Figure 1.

Induction of type I IFN by O. tsutsugamushi infection. Mouse embryonic fibroblasts (MEFs, A) and bone marrow-derived macrophages (BMDMs, B) were infected with O. tsutsugamushi and harvested at the indicated time points. Total RNA was isolated from the infected cells and the relative levels of IFN-β (left) and TNF-α (right) transcripts, normalized with β-actin mRNA, were determined by qRT-PCR. Type I IFN bioactivity (middle) was also analyzed in L929 cells containing a stable ISRE-luciferase reporter plasmid after stimulation with culture supernatants collected at the indicated times. (C) Secreted IFN-β from infected BMDMs was analyzed by ELISA after 18 h of infection.

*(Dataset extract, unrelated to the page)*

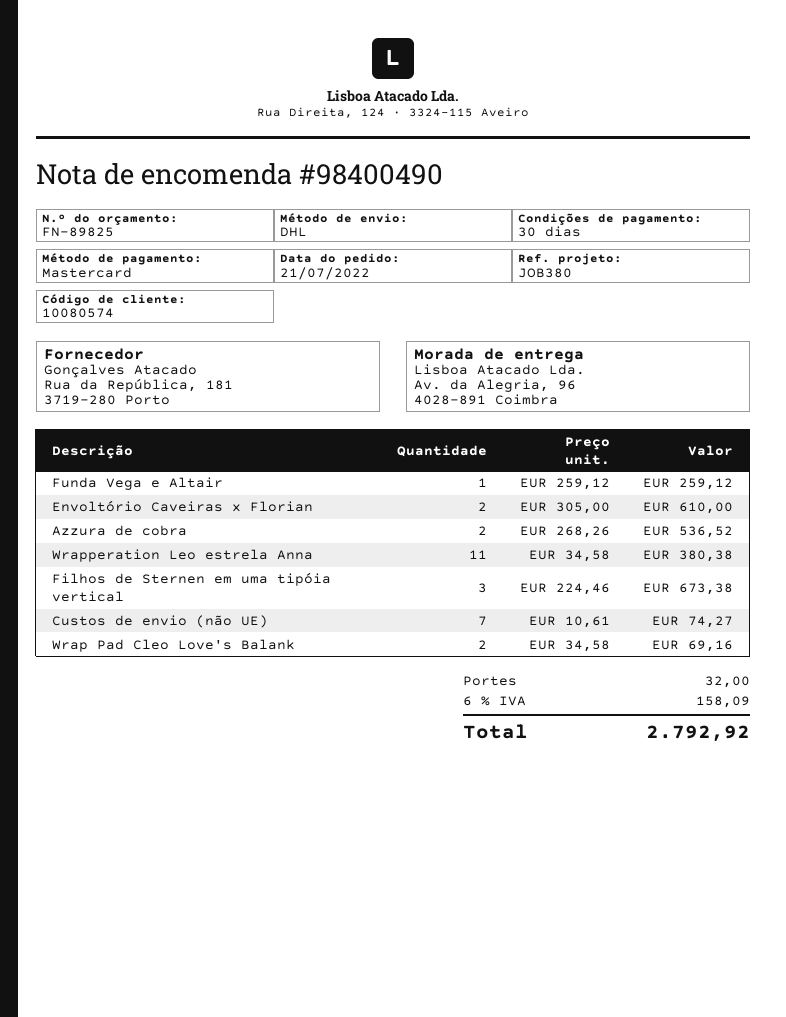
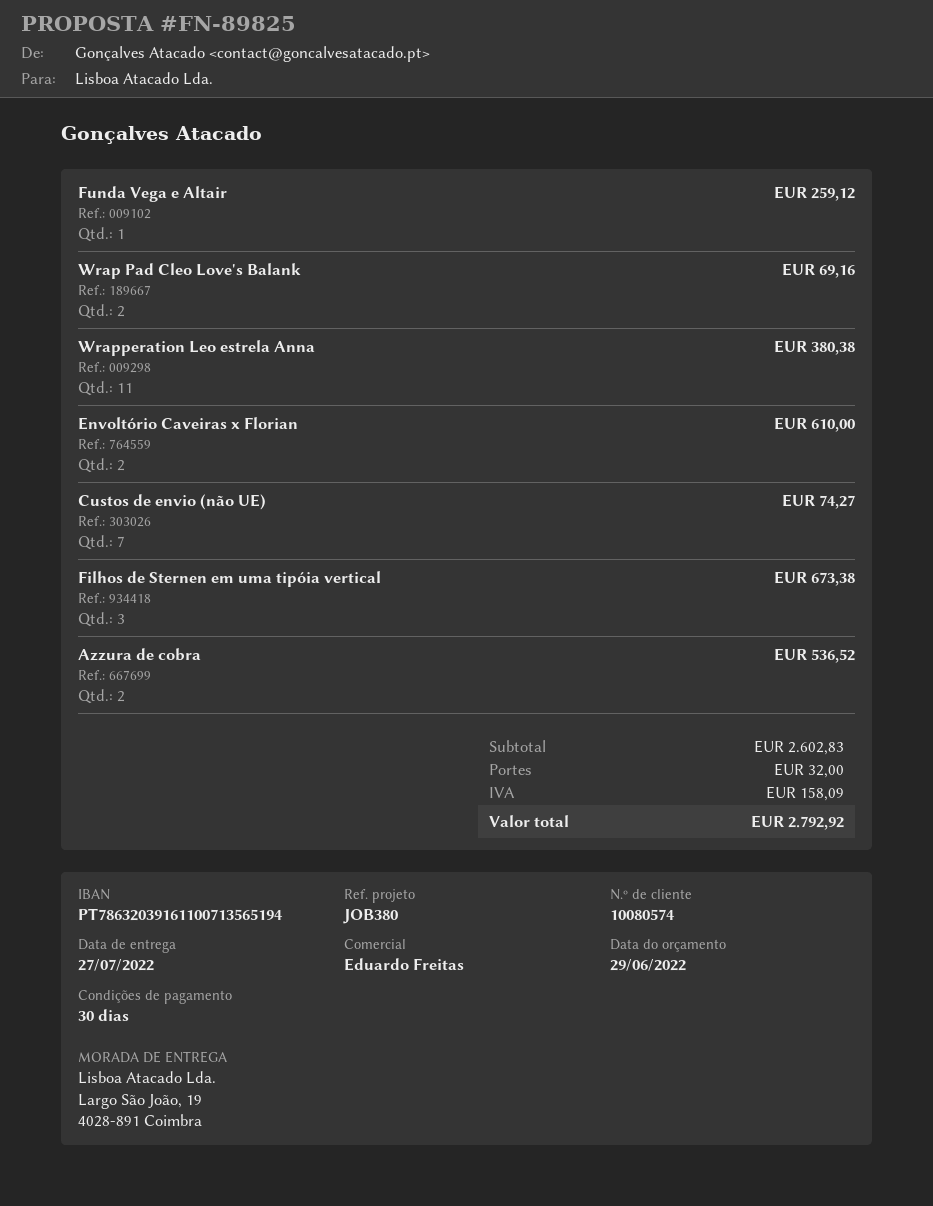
ship to: Av. da Alegria, 96, 4028-891 Coimbra -> Largo São João, 19, 4028-891 Coimbra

U.I., uninfected; OT, O. tsutsugamushi-infected. (D) Mice were infected with 5 × LD₅₀ of O. tsutsugamushi and type I IFN bioactivity in plasma collected at the indicated times was determined in L929 cells containing a stable ISRE-luciferase reporter plasmid. Data represent mean ± SD of three independent experiments. Statistical significance was determined by one-way analysis of variance (ANOVA) followed by Newman-Keuls t-test for comparisons with uninfected control. ^***p < 0.001, ^**p < 0.01. RLU, relative luciferase unit.